Preservation Virginia provides leadership, experience, influence and services to the public and special audiences by saving, managing and protecting historic places, and developing preservation policy, programs and strategies with individuals, organizations, and local, state and national partners. 
 
“Our vision,” says Elizabeth Kostelny, Preservation Virginia’s chief executive officer, “is that historic preservation will become an integral part of everyone's life. We work to make Virginia's communities and historic places of memory stronger, more vital and economically sustainable through preservation, education and advocacy.” 
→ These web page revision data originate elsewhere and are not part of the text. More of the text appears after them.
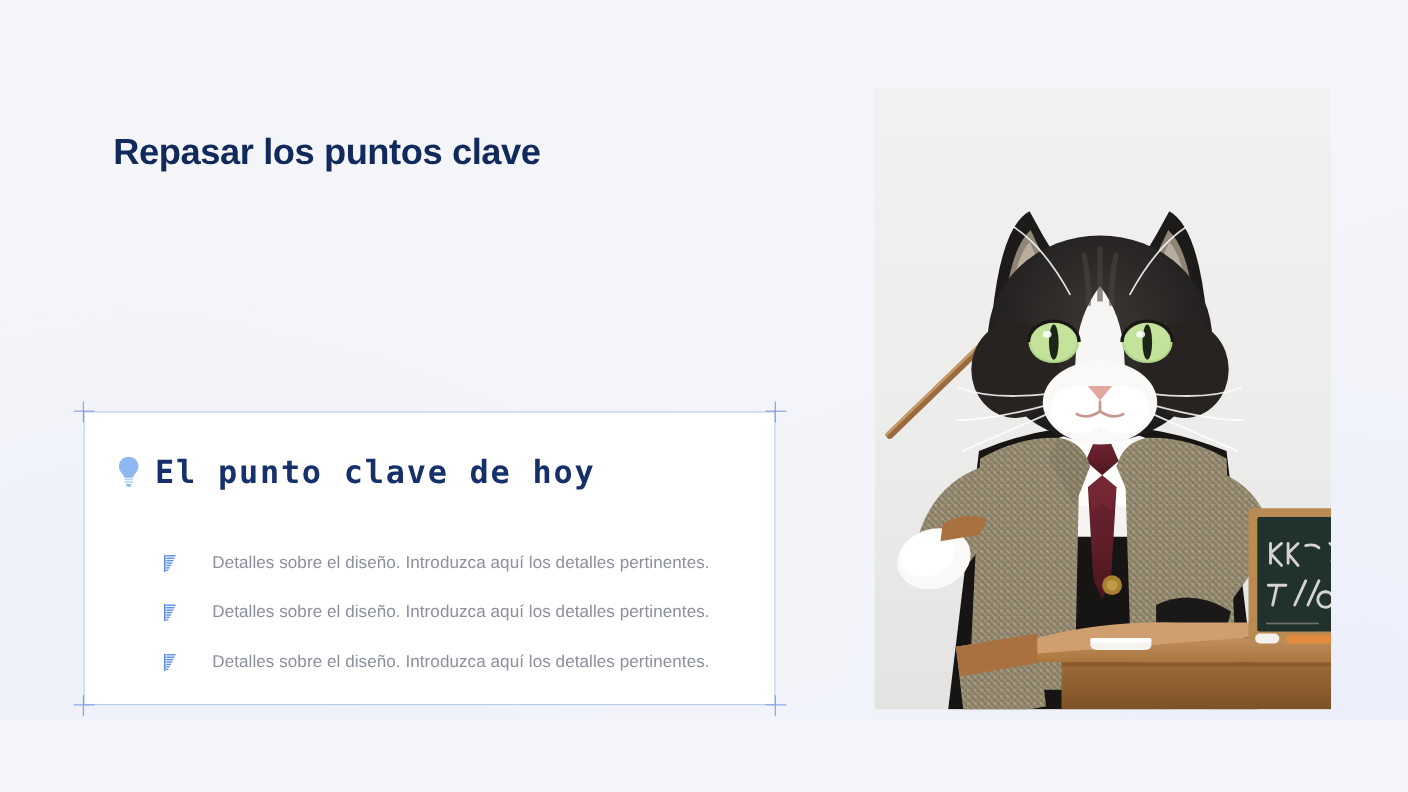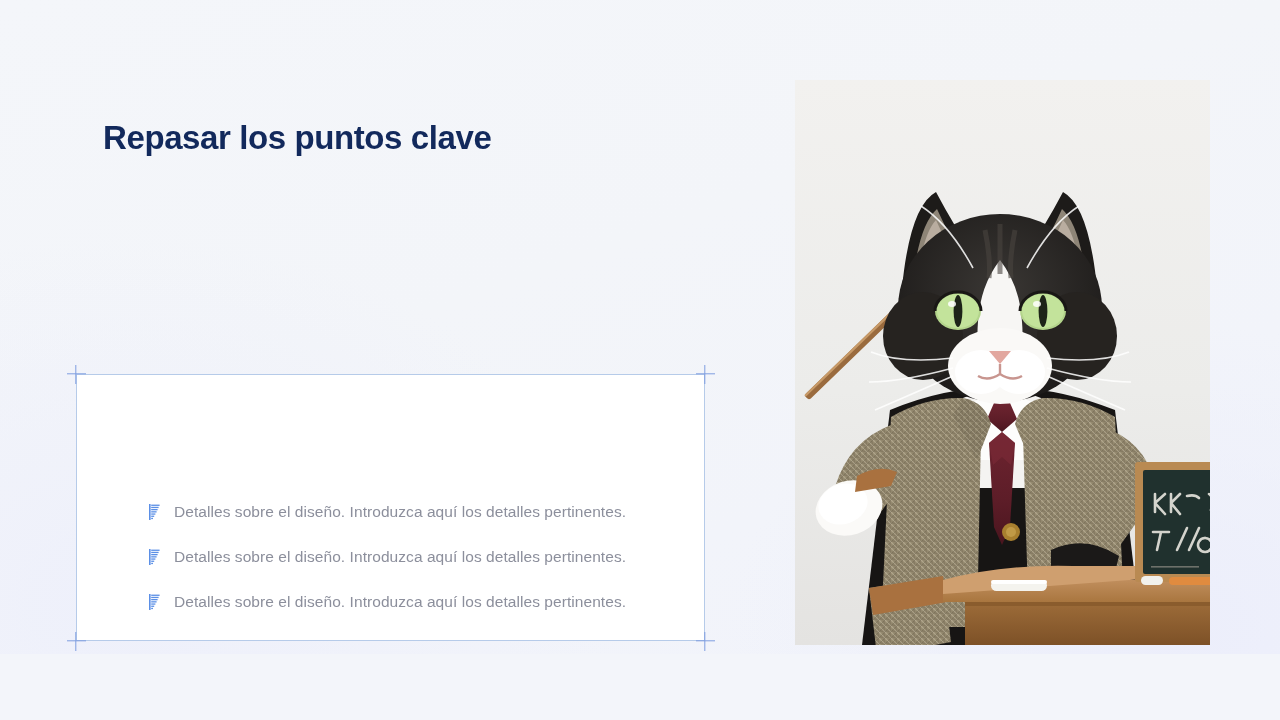--- a/index.html
+++ b/index.html
@@ -121,21 +121,21 @@
 
   .bullets {
     position: absolute;
     left: 73px;
     top: 115px;
     right: 20px;
   }
   .bullet {
     display: flex;
     align-items: center;
-    gap: 14px;
+    gap: 33px;
     height: 45px;
   }
   .bullet-icon {
     width: 11px;
     height: 16px;
     flex: none;
     display: block;
   }
   .bullet-text {
     font-size: 15.5px;
@@ -165,20 +165,29 @@
 
 
   <div class="card-wrap">
     <div class="card"></div>
 
     <span class="xhair xh-tl"></span>
     <span class="xhair xh-tr"></span>
     <span class="xhair xh-bl"></span>
     <span class="xhair xh-br"></span>
 
+    <div class="card-head">
+      <svg class="bulb-icon" viewBox="0 0 22 30">
+        <path d="M11 1.2c-5 0-8.9 3.8-8.9 8.7 0 3.3 1.6 5.4 3.1 7.1 1 1.2 1.7 2.1 1.9 3.3h7.8c0.2-1.2 0.9-2.1 1.9-3.3 1.5-1.7 3.1-3.8 3.1-7.1 0-4.9-3.9-8.7-8.9-8.7z" fill="#8fb8f2"></path>
+        <rect x="7.1" y="20.9" width="7.8" height="1.8" rx="0.5" fill="#bcd6f8"></rect>
+        <rect x="7.1" y="23.4" width="7.8" height="1.8" rx="0.5" fill="#bcd6f8"></rect>
+        <path d="M8.6 26.1h4.8c0 1.7-1 2.7-2.4 2.7s-2.4-1-2.4-2.7z" fill="#8fb8f2"></path>
+      </svg>
+      <div class="card-title">El punto clave de hoy</div>
+    </div>
 
     <div class="bullets">
       <div class="bullet">
         <svg class="bullet-icon" viewBox="0 0 11 16">
           <rect x="0" y="0" width="1.6" height="16" fill="#5b8fe6"></rect>
           <rect x="2.2" y="0.6" width="8.4" height="1.3" fill="#5b8fe6"></rect>
           <rect x="2.2" y="2.8" width="7.4" height="1.3" fill="#5b8fe6"></rect>
           <rect x="2.2" y="5.0" width="6.4" height="1.3" fill="#5b8fe6"></rect>
           <rect x="2.2" y="7.2" width="5.4" height="1.3" fill="#5b8fe6"></rect>
           <rect x="2.2" y="9.4" width="4.2" height="1.3" fill="#5b8fe6"></rect>

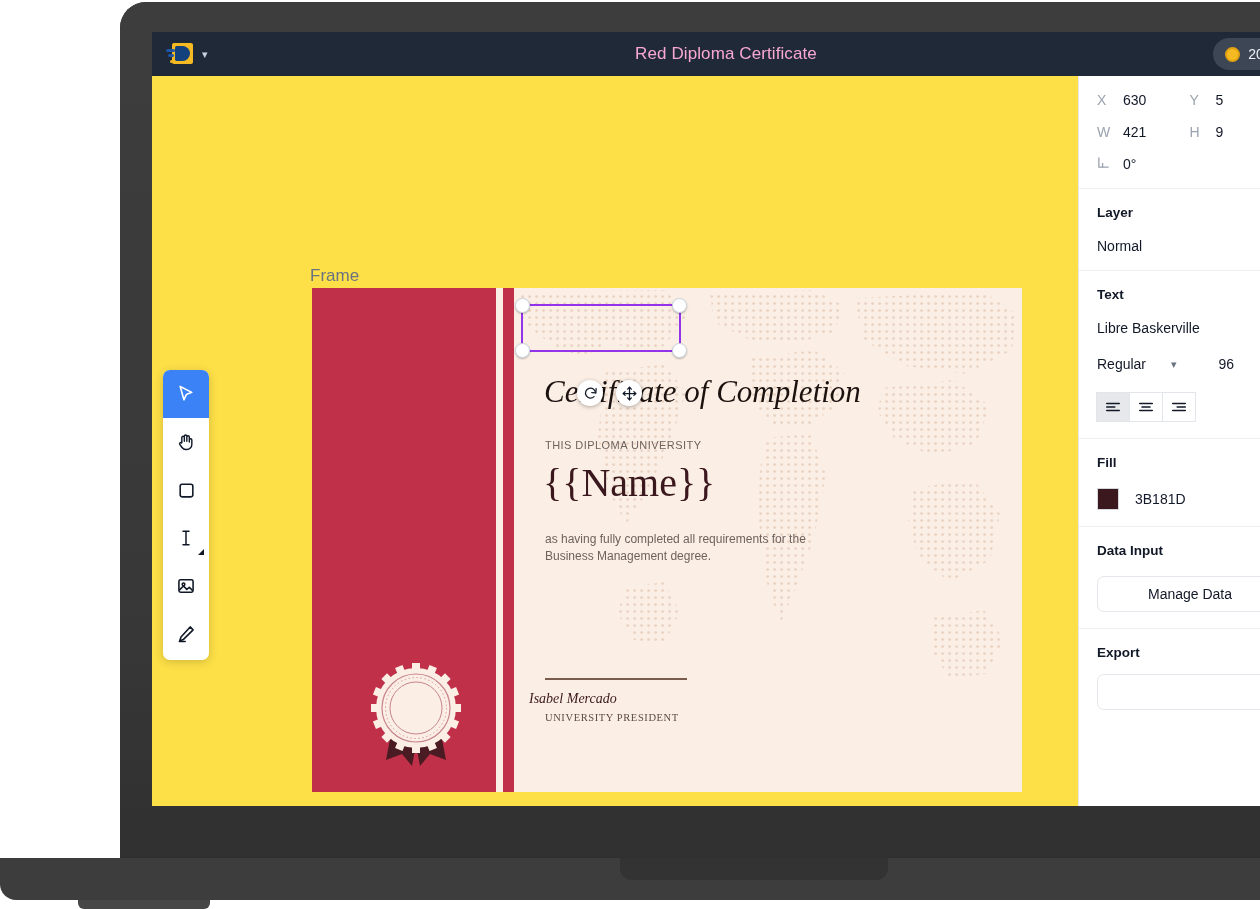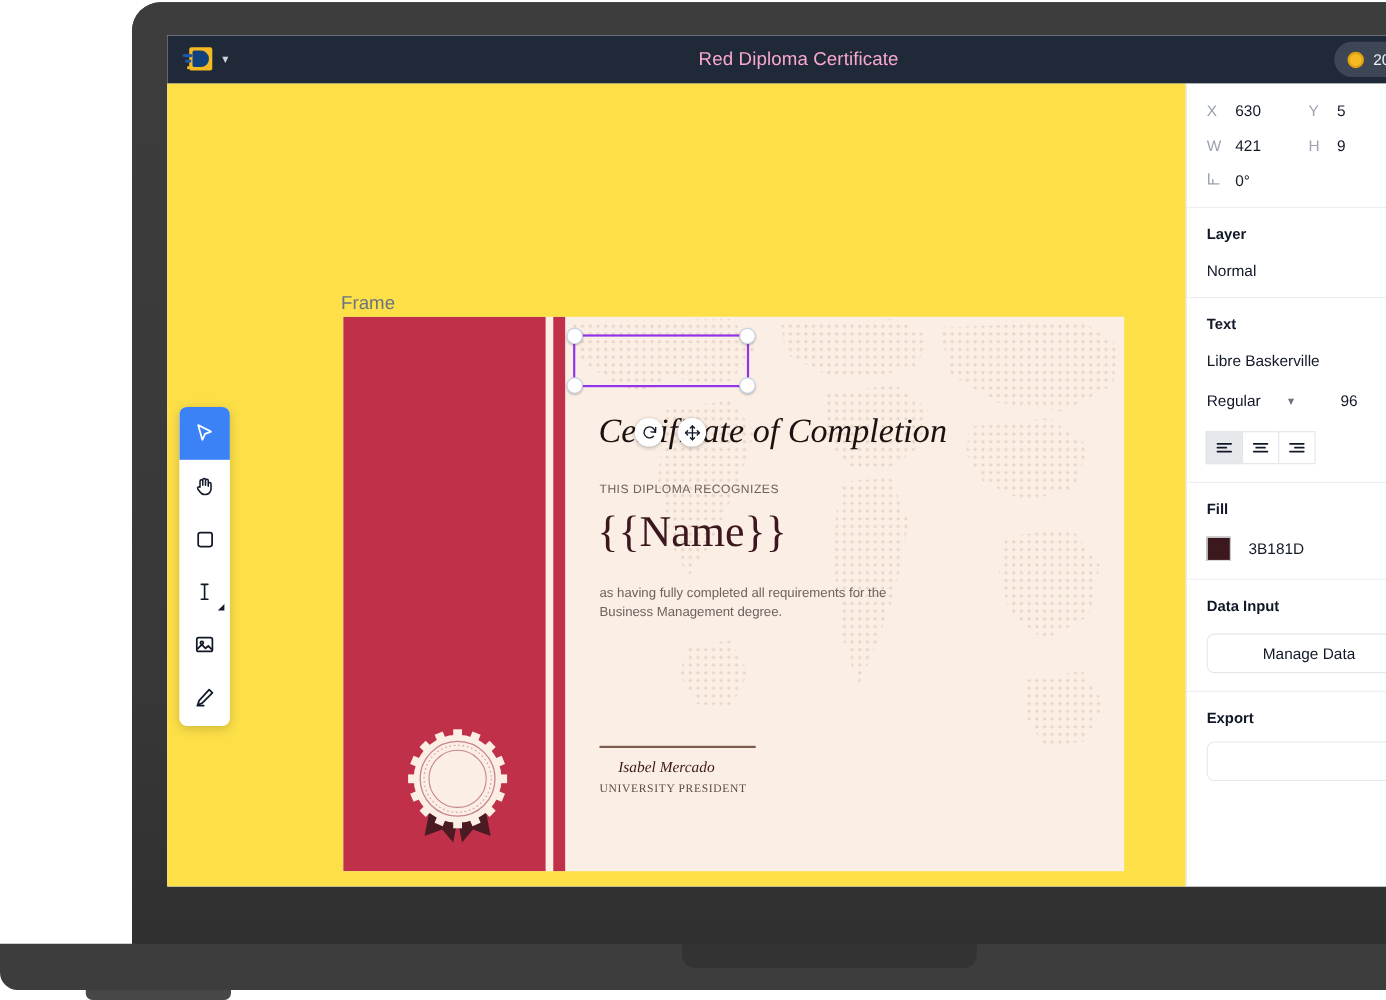--- a/index.html
+++ b/index.html
@@ -142,21 +142,21 @@
   }
   .cert-para {
     position:absolute; left:31px; top:243px; width:300px;
     font-size:12px; line-height:1.45; color:#6e625e;
   }
   .sig-rule {
     position:absolute; left:31px; top:390px; width:142px; height:2px;
     background:#7a5c4f;
   }
   .sig-name {
-    position:absolute; left:48px; top:403px;
+    position:absolute; left:15px; top:403px;
     font-family:"Liberation Serif", serif; font-style:italic;
     font-size:14px; color:#3B181D;
   }
   .sig-role {
     position:absolute; left:31px; top:424px;
     font-family:Liberation Serif, serif;
     font-size:10.5px; letter-spacing:.6px; color:#5e4a45;
   }
   .seal { position:absolute; left:56px; top:374px; width:96px; height:106px; }
 
@@ -291,21 +291,21 @@
               <path d="M252 150 L296 146 L312 186 L300 250 L282 300 L266 336 L252 292 L244 226 L246 180 Z"></path>
               <path d="M340 10 L470 4 L502 26 L498 62 L452 86 L392 78 L350 52 Z"></path>
               <path d="M368 100 L440 92 L476 118 L462 156 L418 168 L380 150 L364 124 Z"></path>
               <path d="M400 200 L460 192 L486 226 L476 272 L436 294 L404 270 L394 232 Z"></path>
               <path d="M418 330 L470 322 L490 352 L472 386 L436 390 L416 362 Z"></path>
               <path d="M110 300 L150 294 L166 324 L150 356 L120 352 L104 326 Z"></path>
             </g>
           </svg>
 
           <div class="cert-title">Certificate of Completion</div>
-          <div class="cert-eyebrow">THIS DIPLOMA RECOGNIZES</div>
+          <div class="cert-eyebrow">THIS DIPLOMA UNIVERSITY</div>
           <div class="cert-name">{{Name}}</div>
           <div class="cert-para">as having fully completed all requirements for the Business Management degree.</div>
 
           <div class="sig-rule"></div>
           <div class="sig-name">Isabel Mercado</div>
           <div class="sig-role">UNIVERSITY PRESIDENT</div>
         </div>
 
         <svg class="seal" viewBox="0 0 96 106">
           <path d="M26 56 L18 98 L34 92 L44 104 L52 62 Z" fill="#4a1b22"></path>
Preservation Virginia holds the notable distinction of being the first statewide historic preservation organization in the nation, having been founded in 1889 as the Association for the Preservation of Virginia Antiquities. Since its founding, the organization has a proud legacy of saving, preserving, promoting and serving as an advocate for Virginia’s historic places—more than 400 places in all. 
 
The six properties that are owned and open to the public are Bacon’s Castle, Cape Henry Lighthouse, Historic Jamestowne, Patrick Henry’s Scotchtown, Smith’s Fort Plantation and the John Marshall House. Preservation Virginia’s efforts have helped save more than 400 unique historic places across the Commonwealth, many of which are open to the public and are owned and operated by independent organizations. 
 
In addition to interpreting these six properties to the public, Preservation Virginia serves three major roles: working as a creative catalyst, serving as a respected resource and protecting Virginia’s history as an experienced advocate. This includes serving as a liaison between lawmakers and the preservation community, advocating for state and federal historic rehabilitation tax credits, raising awareness of historic resources through a variety of programs and providing resources to the community that include classroom and other educational guidance.  
 
Three studies by the Center for Urban and Regional Analysis at Virginia Commonwealth University’s L. Douglas Wilder School of Government and Public Affairs commissioned by Preservation Virginia show the economic impact of historic preservation in the Commonwealth. The first found that the impact of the historic rehabilitation tax credit program has added $3.9 billion to Virginia’s economy, along with $133 million in state and local tax revenues and 31,000+ jobs supported. Next, the Virginia Main Street Program, championed by Preservation Virginia since 1985, features 25 active communities across the state, resulting in 16,000 jobs and $2 billion in economic impact. Third, heritage tourism supports more than 105,000 jobs and generates $640 million in state and local taxes, and more than $700 million in federal taxes.